January 23Jan 23 Author Out of curiosity, what would the downside to using an SSD for parity be (or is it still a valid concern) if the array is just going to be used as a media file storage location....i.e. write once, read many.... for many very large files..... so not re-writing data (almost ever), just streaming writes, once, then streaming (one) read at a time when watching a movie...I don't see the downside to an SSD in that scenario, do you? That said, now that I understand the limitation, I will just swap the SSD for a platter drive for parity, since it doesn't really matter (for the same reasons).But I have to say, this is nother situation that would be super easy to actually notify the user with some useful debug/failure messages (about the different partitioning approach from one drive type to another), which would prevent frustration on my end and unnecessary support tickets on your end where you have to repeatedly answer the same question over and over.Why do they seem so opposed to useful debug info to help the users troubleshoot on their own??
January 23Jan 23 Community Expert 1 minute ago, infinisean said:Out of curiosity, what would the downside to using an SSD for parity be (or is it still a valid concern) if the array is just going to be used as a media file storage location....If it's WORM data, much less of a concern, still you need to account that the SSD wil get the same writes as all the 22 devices combined, so recommend using a good brand and a more top-of-the-line model, or it may start being slower than a disk, since most current SSDs, have a pseudo SLC cache, and once that is full, they will be much slower, since parity doesn't have a filesystem and cannot be trimmed; the device will always be "full" after the initial sync.

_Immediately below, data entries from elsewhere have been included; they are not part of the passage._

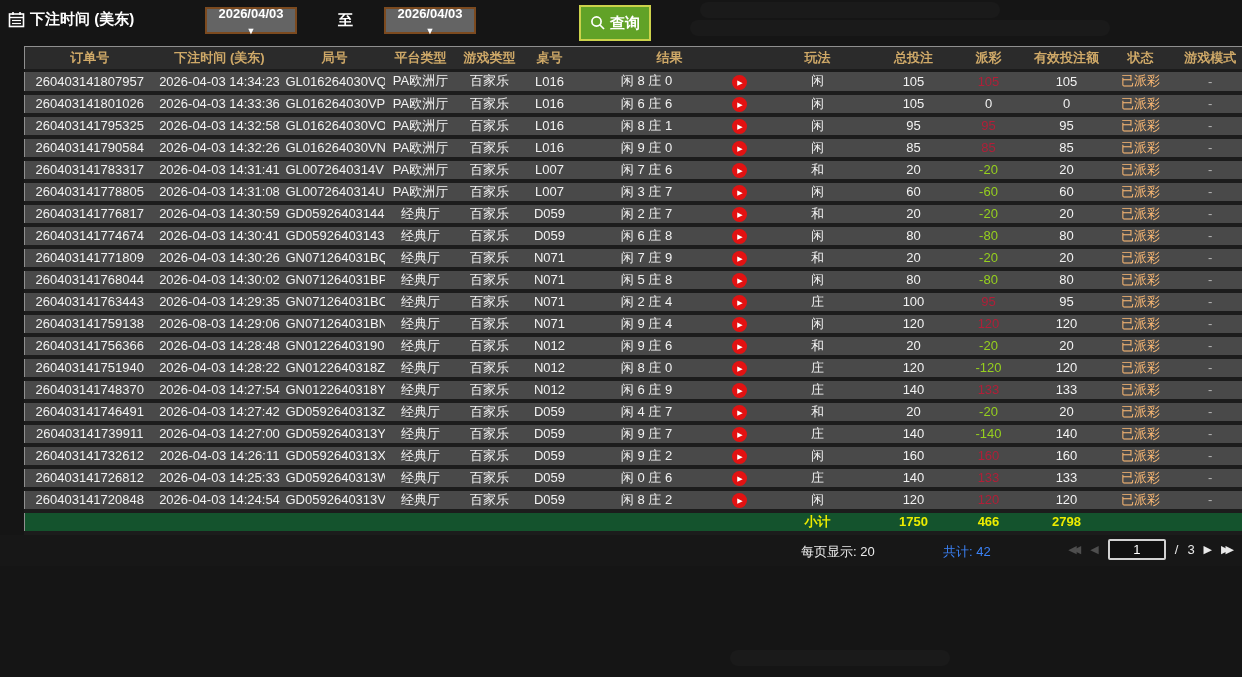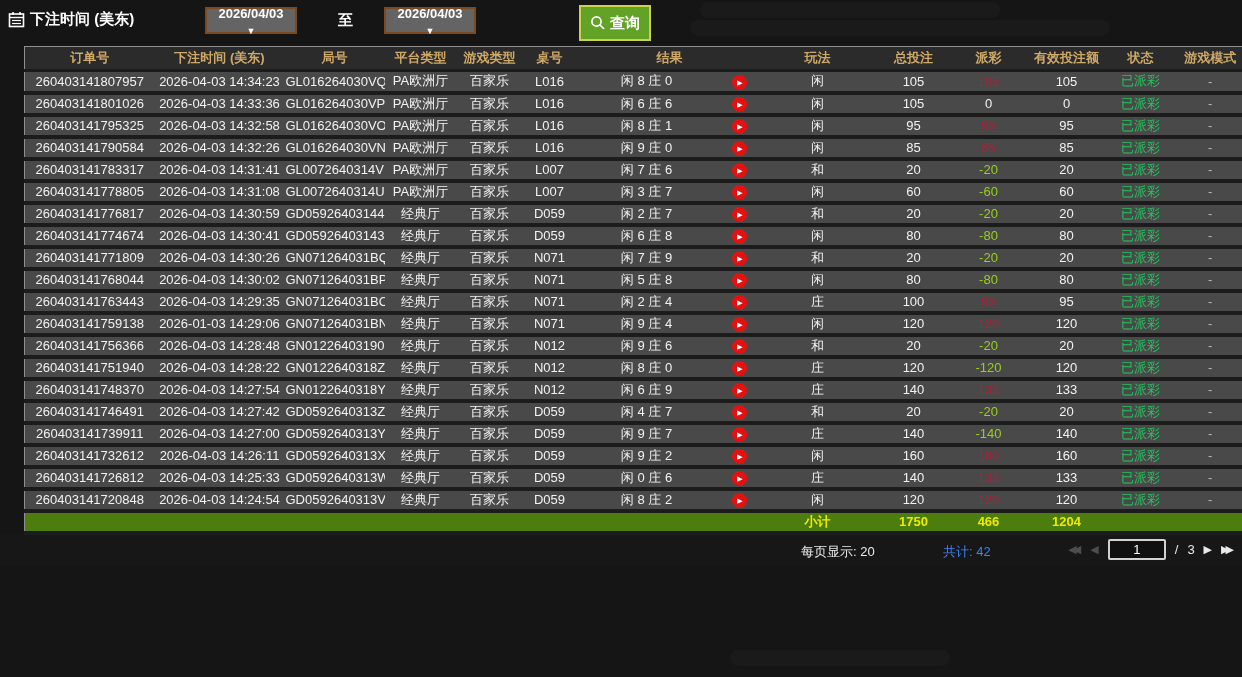"已派彩" td.status { color: #22c55e -> #fdba74 }
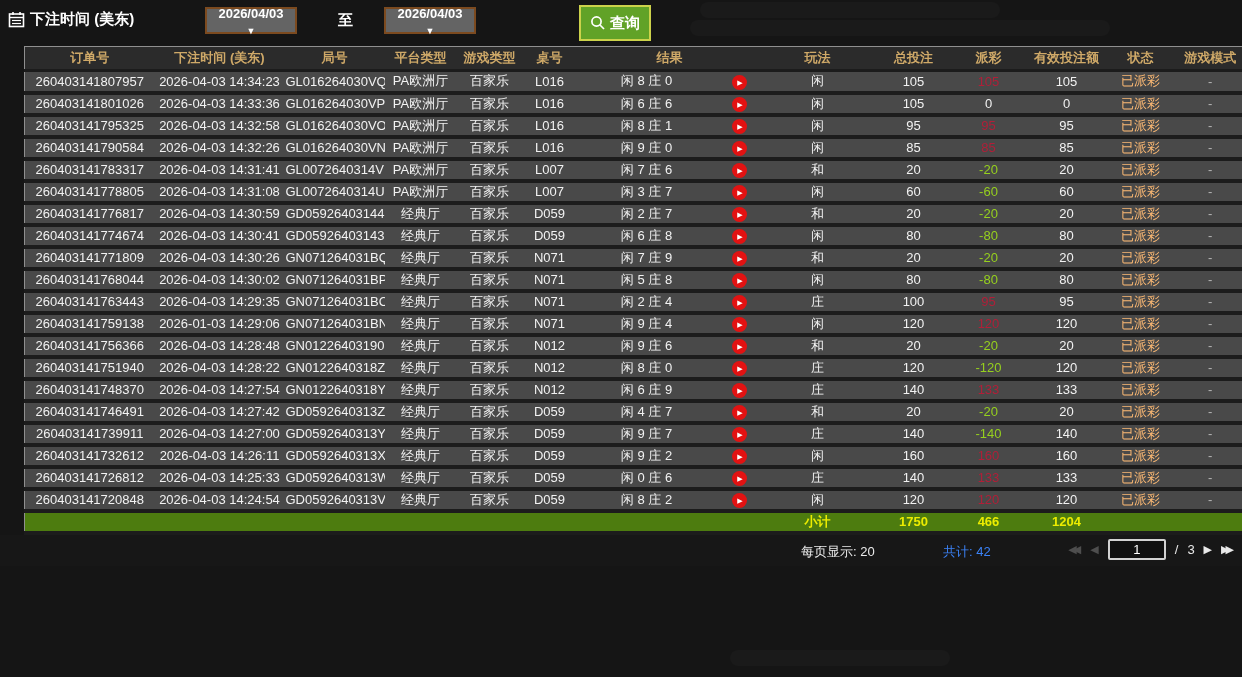"2026-01-03 14:29:06" td { text: 2026-01-03 -> 2026-08-03 }
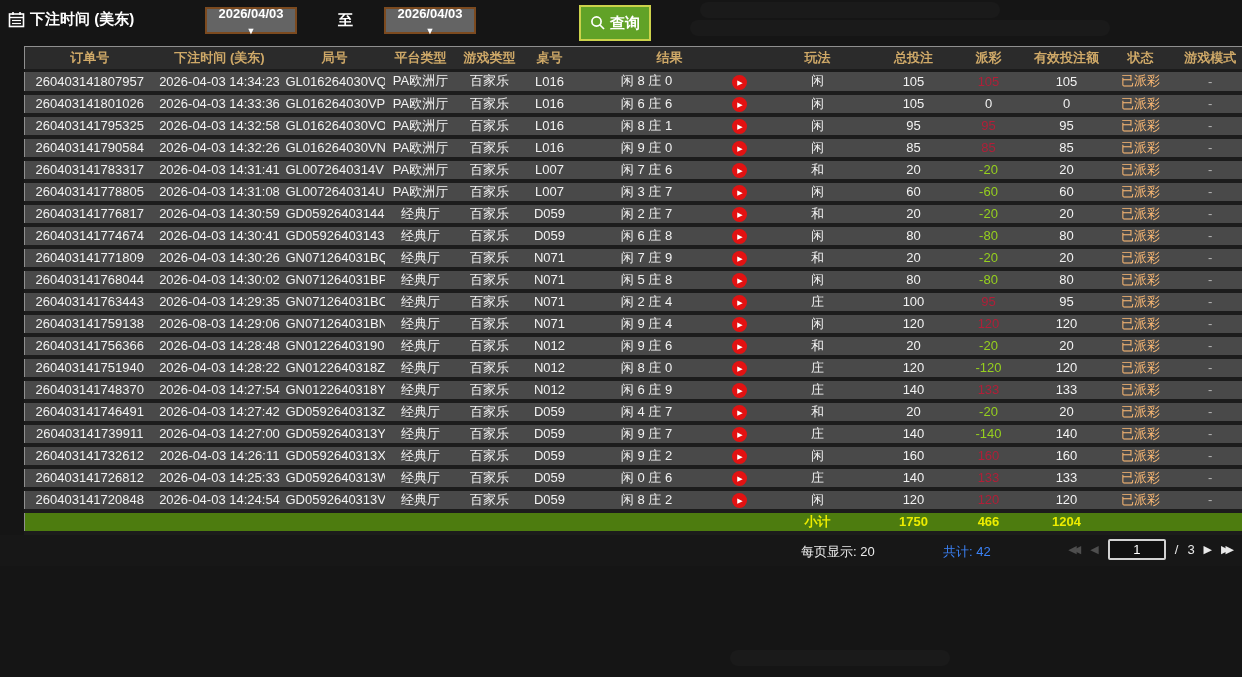"小计" tr.sum-row td { background: #4d7c0f -> #14532d }
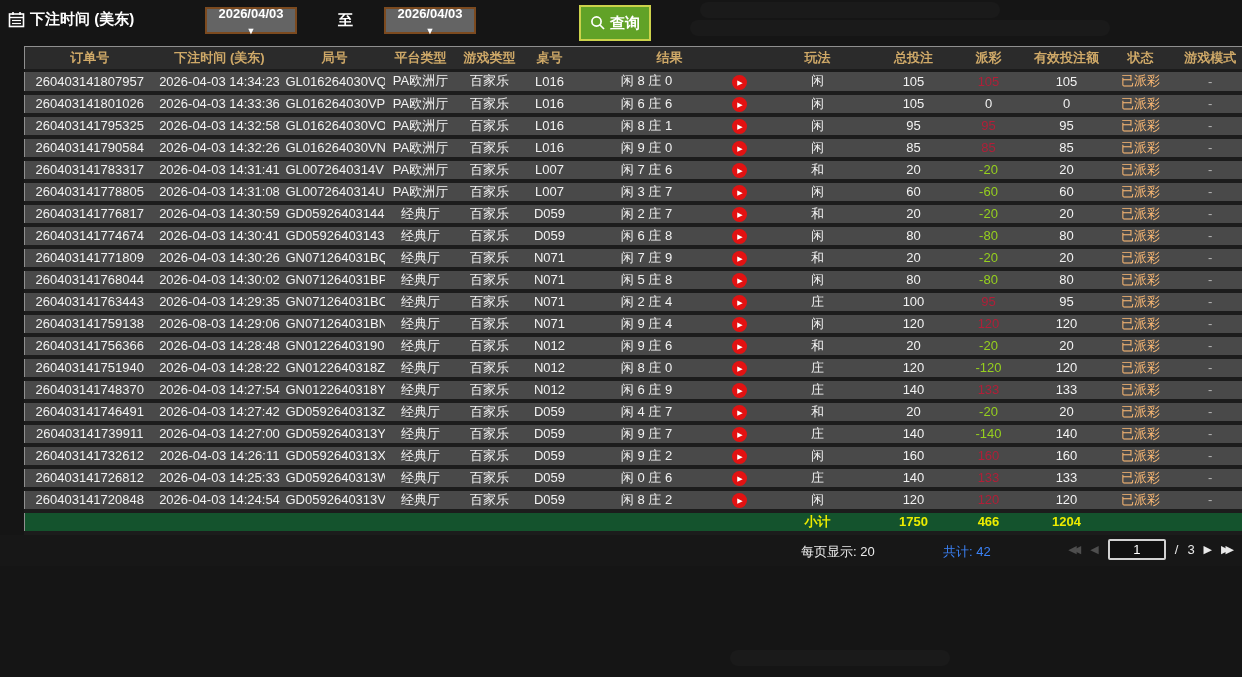"1204" td { text: 1204 -> 2798 }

January 23Jan 23 Author Yea, the "no trim on array SSDs" thing is.... not ideal. but it's not really worth debating since they will likely never implement that for what they see as a very minor percentage of their user base who stands to benefit from it.Plenty of other places / features that would be higher on the priority list to try and get implemented.I do still have one open issue from another topic, if you could possibly help with that....I have a drive that unraid said was "missing" from the array.... but it is still accessible and functioning (mount, read, etc.) just fine.Yet no matter what I do, I can't get that drive to show up in the drop-down menu when assigning drives to slots..... so I can't use it.How can I reset what unraid is "seeing" that it believes that drive is not a valid potential drive to add? I have no idea how to reset or override that "decision" or even where to look.
January 23Jan 23 Community Expert 17 minutes ago, infinisean said:I have a drive that unraid said was "missing" from the array.... but it is still accessible and functioning (mount, read, etc.) just fine.Please post the diagnostics.